- Born: September 9, 1967 (age 58) Leeds, England, U.K.
- Education: Manchester Metropolitan University
- Occupation: CMO of Rocket Companies

= Jonathan Mildenhall =

British businessman

Jonathan Mildenhall (born September 9, 1967, Leeds, England) is the chief marketing officer of Rocket Companies. He is the former chief executive officer of TwentyFirstCenturyBrand, a marketing consultancy firm. While working for Airbnb in 2017, he was ranked 8th on the world's most influential CMOs by Forbes.

==Education==
After graduating from John Smeaton Community High School in Leeds, England in 1985, he was admitted into Thomas Danby College, where he received a degree in advertising in 1988. At the age of 21, he went on to continue his studies at Manchester Metropolitan University, where he received his HND in Business and Finances management. In 2005, he furthered his studies by completing a course at Harvard Business School in Advance Management. In 2007, he was honored by his alma mater with an Honorary Doctorate in Business Administration, Business and Management.

==Career==
In 1990, Mildenhall started working as an account manager at McCann Erickson, where he was one of the agency's first ethnic minority hires. In 1992, Mildenhall joined Bartle Bogle Hegarty, where he continued working until 1996 as account director. In 1999, Mildenhall became board account director at Lowe Howard-Spink. Between 1999 and 2000, he served as the head of account management at HHCL.

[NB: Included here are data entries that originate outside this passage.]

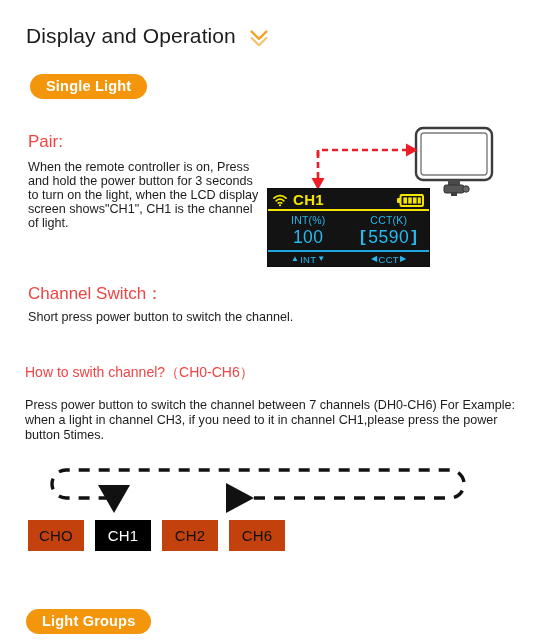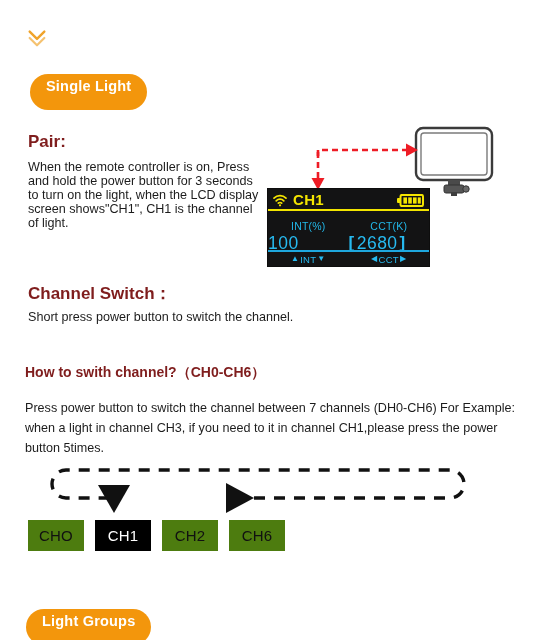--- a/index.html
+++ b/index.html
@@ -44,48 +44,48 @@
   .pill {
     position: absolute;
     display: inline-flex;
     align-items: center;
     justify-content: center;
     background: #f3960c;
     color: #ffffff;
     border-radius: 999px;
     font-size: 14.5px;
     font-weight: 700;
-    padding: 4px 16px 16px 16px;
+    padding: 4px 16px 5px 16px;
     letter-spacing: 0.2px;
     white-space: nowrap;
   }
   .pill-single-light { left: 30px; top: 74px; }
   .pill-light-groups { left: 26px; top: 609px; }
 
   
   .sec-head {
     position: absolute;
     font-size: 17px;
-    font-weight: 700;
-    color: #7f1d1d;
+    font-weight: 400;
+    color: #ef4444;
     white-space: nowrap;
   }
   .body-text {
     position: absolute;
     font-size: 12.6px;
     line-height: 14px;
     color: #1c1c1c;
   }
   .head-pair   { left: 28px; top: 132px; }
   .head-switch { left: 28px; top: 282px; }
   .head-how    { left: 25px; top: 364px; font-size: 14px; }
 
   .txt-pair   { left: 28px; top: 160px; width: 232px; }
   .txt-switch { left: 28px; top: 310px; width: 420px; }
-  .txt-how    { left: 25px; top: 398px; width: 500px; line-height: 20px; }
+  .txt-how    { left: 25px; top: 398px; width: 500px; line-height: 15px; }
 
   
   .light-panel {
     position: absolute;
     left: 414px;
     top: 126px;
     width: 82px;
     height: 70px;
   }
 
@@ -123,36 +123,36 @@
     color: #f4e500;
     font-size: 15px;
     font-weight: 700;
     letter-spacing: 0.3px;
     flex: 1 1 auto;
   }
   .lcd-batt { width: 27px; height: 13px; flex: 0 0 auto; }
 
   .lcd-labels {
     display: flex;
-    padding-top: 9px;
+    padding-top: 3px;
   }
   .lcd-labels > div {
     flex: 1;
     text-align: center;
     color: #22b7e8;
     font-size: 10.5px;
     letter-spacing: 0.2px;
   }
   .lcd-values {
     display: flex;
     padding-top: 1px;
   }
   .lcd-values > div {
     flex: 1;
-    text-align: left;
+    text-align: center;
     color: #27baf0;
     font-size: 17.5px;
     letter-spacing: 0.5px;
     position: relative;
   }
   .lcd-cct-wrap {
     display: inline-flex;
     align-items: center;
     gap: 2px;
   }
@@ -207,27 +207,28 @@
   .ch-chip {
     width: 56px;
     height: 31px;
     display: flex;
     align-items: center;
     justify-content: center;
     font-size: 15px;
     letter-spacing: 0.2px;
     box-sizing: border-box;
   }
-  .ch-chip.off { background: #4d7c0f; color: #111111; }
+  .ch-chip.off { background: #c2410c; color: #111111; }
   .ch-chip.on  { background: #000000; color: #ffffff; }
 </style>
 </head>
 <body>
 
 <div class="page-header">
+  <div class="page-title">Display and Operation</div>
   <span class="chevron-dbl">
     <svg viewBox="0 0 24 24" width="22" height="22" aria-hidden="true">
       <polyline points="4,5 12,13 20,5" fill="none" stroke="#f0a32a" stroke-width="2.6" stroke-linecap="round" stroke-linejoin="round"></polyline>
       <polyline points="4,12 12,20 20,12" fill="none" stroke="#f5c270" stroke-width="2.4" stroke-linecap="round" stroke-linejoin="round"></polyline>
     </svg>
   </span>
 </div>
 
 <div class="pill pill-single-light">Single Light</div>
 <div class="pill pill-light-groups">Light Groups</div>
@@ -281,21 +282,21 @@
   <div class="lcd-labels">
     <div>INT(%)</div>
     <div>CCT(K)</div>
   </div>
 
   <div class="lcd-values">
     <div>100</div>
     <div>
       <span class="lcd-cct-wrap">
         <span class="brk">[</span>
-        <span>2680</span>
+        <span>5590</span>
         <span class="brk">]</span>
       </span>
     </div>
   </div>
 
   <div class="lcd-bottombar">
     <div>
       <span class="tri">▲</span>
       <span>INT</span>
       <span class="tri">▼</span>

Mildenhall quickly rose in the London ad agency world, and joined the London office of TBWA Worldwide as managing director in 2000. In 2002, Mildenhall became co-chair of the Institute of Practitioners in Advertising to address issues of discrimination in the advertising industry. In 2005 Coca-Cola pulled him as vice president, Global Advertising Strategy and Creative. He was behind the global initiative “Open Happiness”, which led to the company's fastest profit increase in 20 years. The campaign came to be one of the most-awarded marketing platforms in the company's history. In 2014, Airbnb’s CEO Brian Chesky asked Mildenhall to join Airbnb as chief marketing officer.

During his time at Airbnb, he was responsible for the brand’s breakthrough global campaigns “Wall and Chain”, “Never A Stranger” and “Live There,” among others. In 2017, Airbnb launched its #WeAccept ad during Super Bowl LI, to promote its values of inclusiveness and diversity.

In October 2017, he left Airbnb to found TwentyFirstCenturyBrand, a marketing consultancy firm. In 2018, he said, "Brands that have properly understood culture, that know how to insert themselves into culture in a way that transcends the specific technology or product or service, they’re the brands that are going to be successful."

In 2024, Mildenhall became the chief marketing officer of Rocket Companies.

==Recognition==
In 2017, Mildenhall was named Jury President for Creative Effectiveness of Cannes Lions International Festival of Creativity. The same year, Mildenhall was ranked 8th on Forbes’ "The World’s Most Influential CMOs 2017" and Financial Times included him in its ranking "EMpower 100 Ethnic Minority Leaders" lists. In 2016, he won Adweek’s Brand Genius award, and Business Insider recognized him as 7th on its list of "The 50 Most Innovative CMOs in the world". Mildenhall was awarded Creative Marketer of The Year by Cannes Lions International Festival of Creativity in 2013. Mildenhall served as a Trustee of HRH Prince of Wales’ The Prince's Trust from 2002 to 2005.

==Personal life==

Mildenhall is openly gay, and has a husband. He also has a daughter and son.